The fact that Diana did like the class does not change the fact that Matthew meddled in her life and made her decisions for her. He still didn’t have permission to do that.
Okay, back to the story. The house in question is Matthew’s, and it was built in the mid 1500’s, so he’s at least that old. He only lives there on the weekends. They go to a kitchen, have tea, and blather on about even more pointless backstory. Or stories. Seriously, there’s useless details bursting at the seams in this book. Then they talk about how their mixed yoga class is just so awesome and progressive and get-along-y and they’re just tearing down the walls of prejudice one table pose at a time. Or something, I don’t even know, because it’s a fucking yoga class. And on top of that, we don’t even know enough about the world to know what significance it has. Maybe this is no more than one class worth of tolerant people. Maybe it’s actually 90% of the magical population of Oxford. Maybe there’s no governing body to keep the races separate or subjugated, so convincing people to be nice is all that’s needed. Or maybe there is, and…then what? Are the people in this class important to that body, or easily overlooked? We’ll never know, because this book is shit!
Diana is embarrassed to have been caught doing magic, and tells him she wishes she’d never found the book because she just wants to be normal. Then she clarifies for the reader that she means not full of ’death and danger and the fear of being discovered.’ How does Matthew counter? With that old platitude about how there is no normal because we’re all such super special snowflakes.
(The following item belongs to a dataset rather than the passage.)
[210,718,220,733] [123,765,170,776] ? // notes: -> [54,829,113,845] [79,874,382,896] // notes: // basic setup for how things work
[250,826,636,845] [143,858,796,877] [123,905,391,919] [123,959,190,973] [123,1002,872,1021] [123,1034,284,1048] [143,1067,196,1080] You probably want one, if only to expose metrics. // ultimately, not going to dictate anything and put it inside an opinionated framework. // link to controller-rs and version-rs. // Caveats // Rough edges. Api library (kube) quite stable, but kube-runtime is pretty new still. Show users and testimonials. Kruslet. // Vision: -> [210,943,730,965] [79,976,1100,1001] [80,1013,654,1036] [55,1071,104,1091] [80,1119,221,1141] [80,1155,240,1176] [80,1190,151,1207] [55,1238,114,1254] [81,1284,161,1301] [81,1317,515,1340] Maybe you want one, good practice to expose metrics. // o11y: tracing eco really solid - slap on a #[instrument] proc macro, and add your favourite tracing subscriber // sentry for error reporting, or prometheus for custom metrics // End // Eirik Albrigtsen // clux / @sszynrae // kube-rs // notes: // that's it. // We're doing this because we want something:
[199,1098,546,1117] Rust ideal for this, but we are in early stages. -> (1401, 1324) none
It’s such a shallow sentiment. Might as well look at someone who lost two legs, or who has disfiguring scars, or has a disability that makes them unemployable, and then say “yeah, but I wear glasses, so there’s no such thing as normal, right?” Bullshit. There’s no one, single, mannequin-esque base that everyone has to perfectly adhere to, but to say that there’s no such thing as normalcy is an incredibly simplistic and dismissive view. Maybe you can tell it to teenagers who are flipping out because they got a zit, fine. But to a grown woman who’s currently being stalked by magical creatures and would like to just not be stalked by magical creatures? Yeah, there is such a thing as normal to her.
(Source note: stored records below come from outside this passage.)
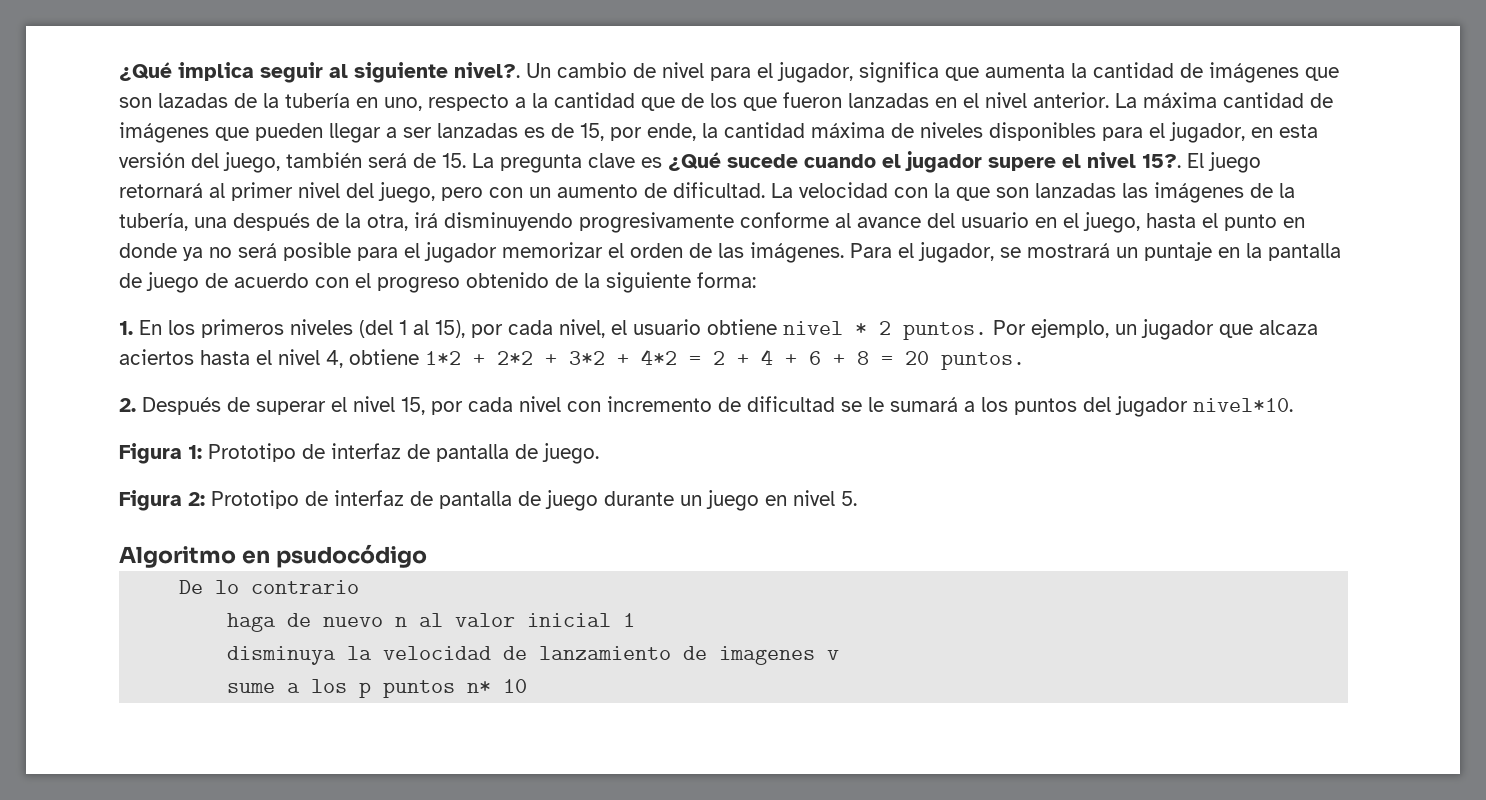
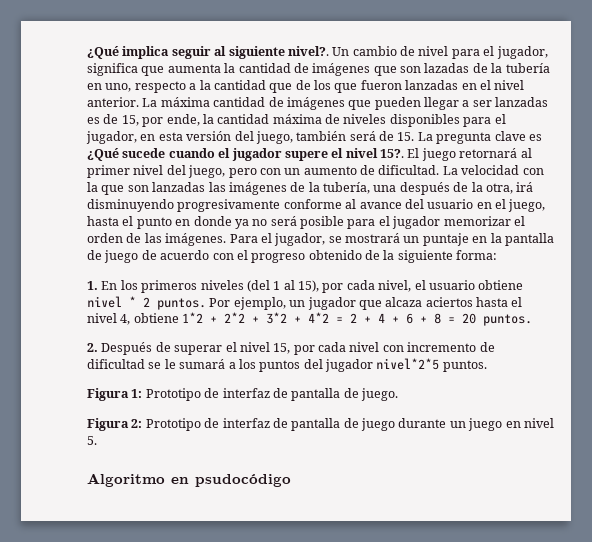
[1193,398,1293,412] nivel*10. -> [376,358,487,372] nivel*2*5 puntos.
[179,580,360,594] [227,613,636,632] [227,646,840,665] [227,679,528,698] // De lo contrario // haga de nuevo n al valor inicial 1 // disminuya la velocidad de lanzamiento de imagenes v // sume a los p puntos n* 10 -> (291, 480) none

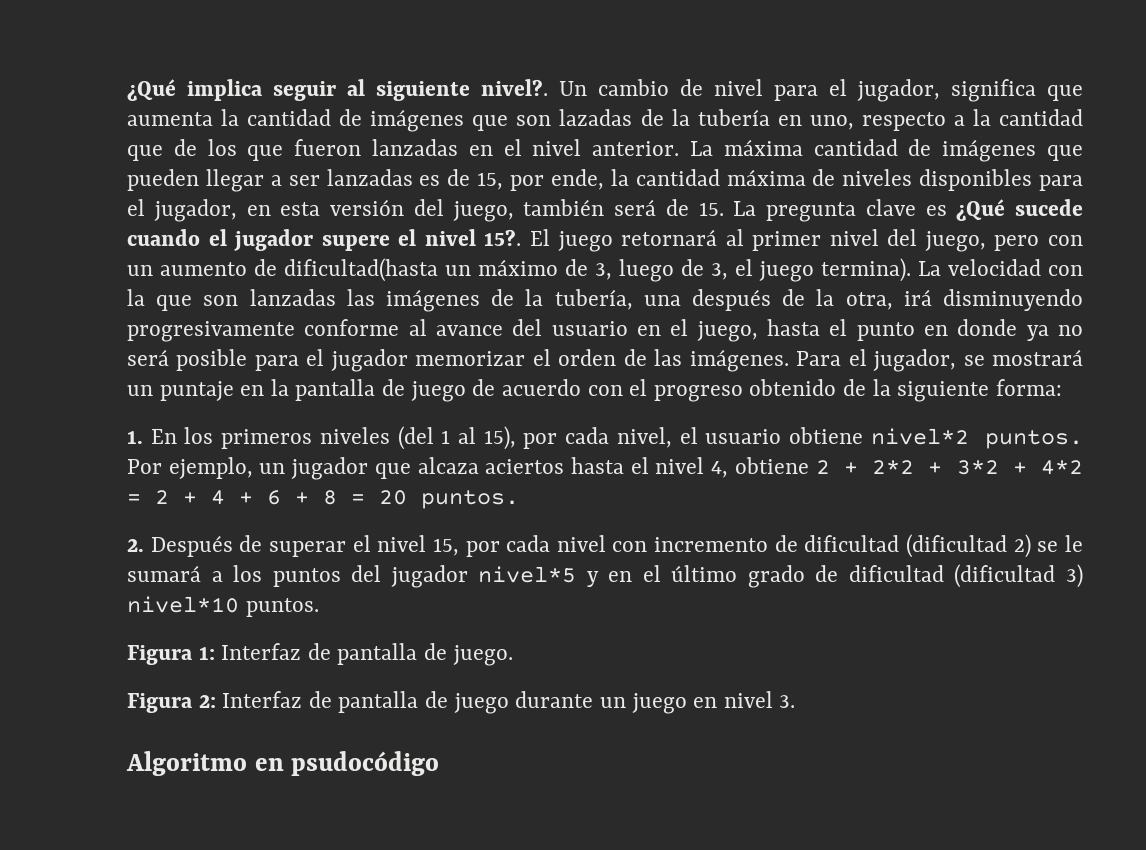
[378,165,440,175] dificultad. -> [284,258,911,282] dificultad(hasta un máximo de 3, luego de 3, el juego termina).
[87,296,150,308] nivel * 2 -> [870,428,969,445] nivel*2
[182,312,204,323] 1*2 -> [815,460,830,474] 2
(145, 364) none -> [906,534,1031,558] (dificultad 2)
[376,358,440,370] nivel*2*5 -> [478,564,1083,588] [127,596,239,613] nivel*5 y en el último grado de dificultad (dificultad 3) nivel*10
[145,388,270,401] Prototipo de interfaz -> [221,643,302,660] Interfaz
[145,418,270,431] Prototipo de interfaz -> [222,691,303,708] Interfaz
[87,436,97,445] 5. -> [779,695,796,708] 3.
Matthew tries to tell her she can’t ignore her magic, because it ain’t going away. Then he says that history bears him out, because scientists tried to ignore magic but magic didn’t go away. He says Newton was brilliant because he dabbled in alchemy, rather than ignore the mystical side of nature.
Well, okay genius, if magic is real and made Newton brilliant, what the fuck did he do with it? Huh? Got an answer? You can tell me something. It’s a fantasy book; I’ll roll with an alternate history. But fucking tell me something. Because in the only history I currently have to work with, Newton’s alchemy was nothing more than some crackpot shit that didn’t amount to anything.
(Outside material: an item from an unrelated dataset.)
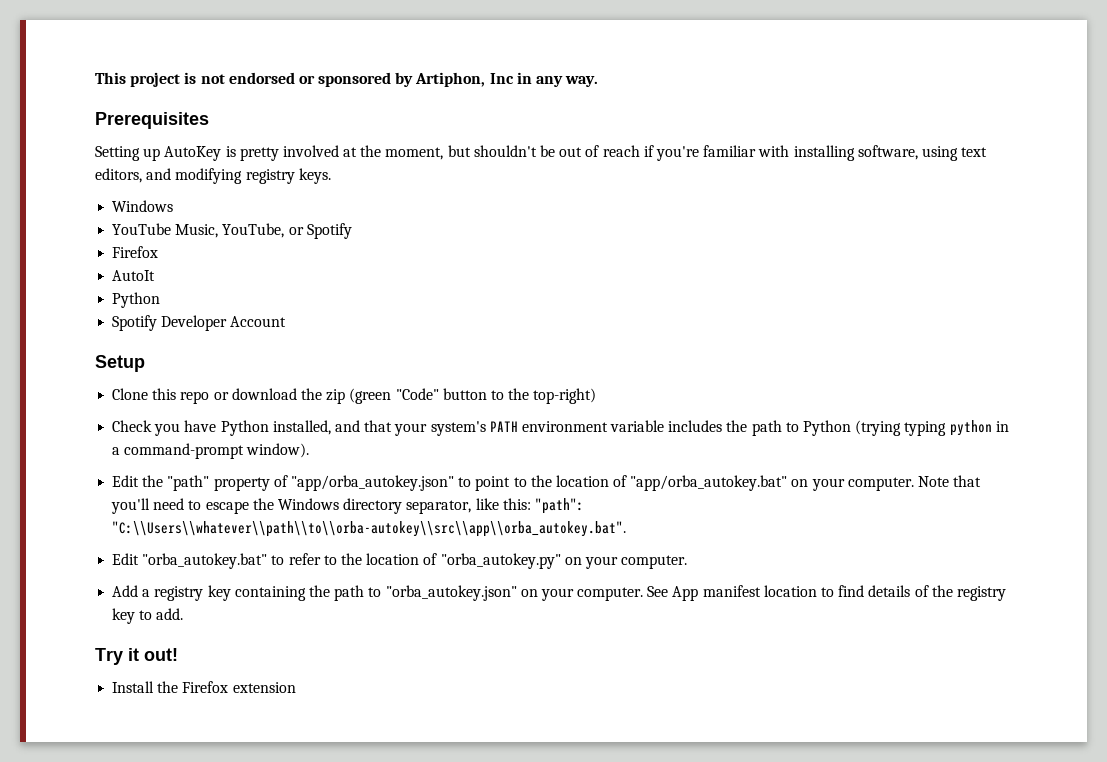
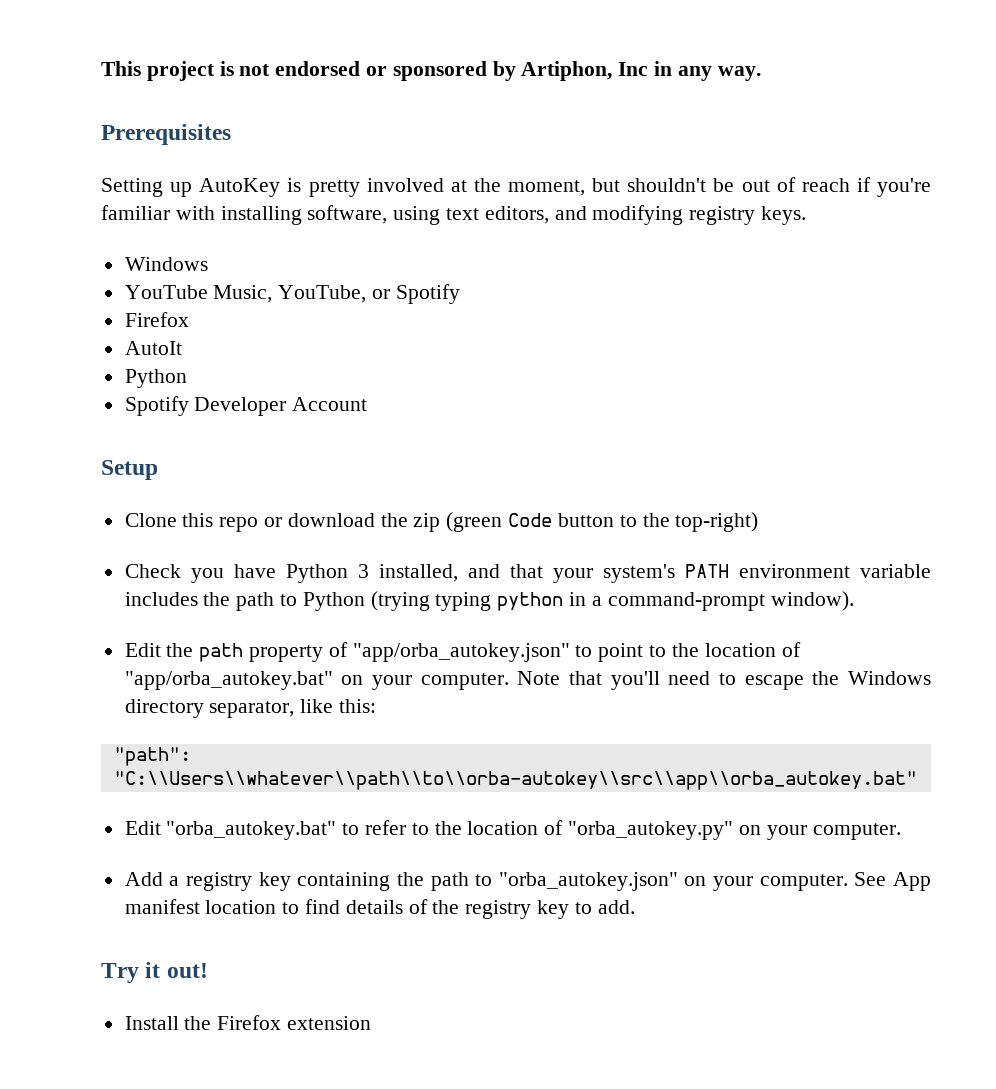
[395,388,439,400] "Code" -> [508,513,553,527] Code
(269, 428) none -> [357,564,369,578] 3
[167,475,210,491] "path" -> [199,643,244,662] path
[534,498,584,514] [112,521,627,537] "path": "C:\\Users\\whatever\\path\\to\\orba-autokey\\src\\app\\orba_autokey.bat". -> [113,747,191,766] [113,771,917,790] // "path": "C:\\Users\\whatever\\path\\to\\orba-autokey\\src\\app\\orba_autokey.bat"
“[Robert Hooke] was only a human, and he ruined his life trying to resist the lure of magic.
…Really, what the fuck is wrong with you, book? Do you think I don’t have access to wikipedia? He ruined his life because he was a jealous and paranoid old coot. And even then, ‘ruined’ is subjective.
Really, the book is acting like what we know of history hasn’t changed, and yet somehow still supports the idea that magic is real. They haven’t changed Hooke’s history in the least, they’re just randomly claiming that ~*~*~somehow~*~*~ Hooke was destroyed by avoiding magic.
And…really, does that mean that all humans that don’t dabble in spells are doomed to a life of ruination? What is going on here and why are you such a fucking mess, book?
Matthew continues to try and tell her that avoiding magic is a mistake, Diana doesn’t listen, and in the end he drives her home.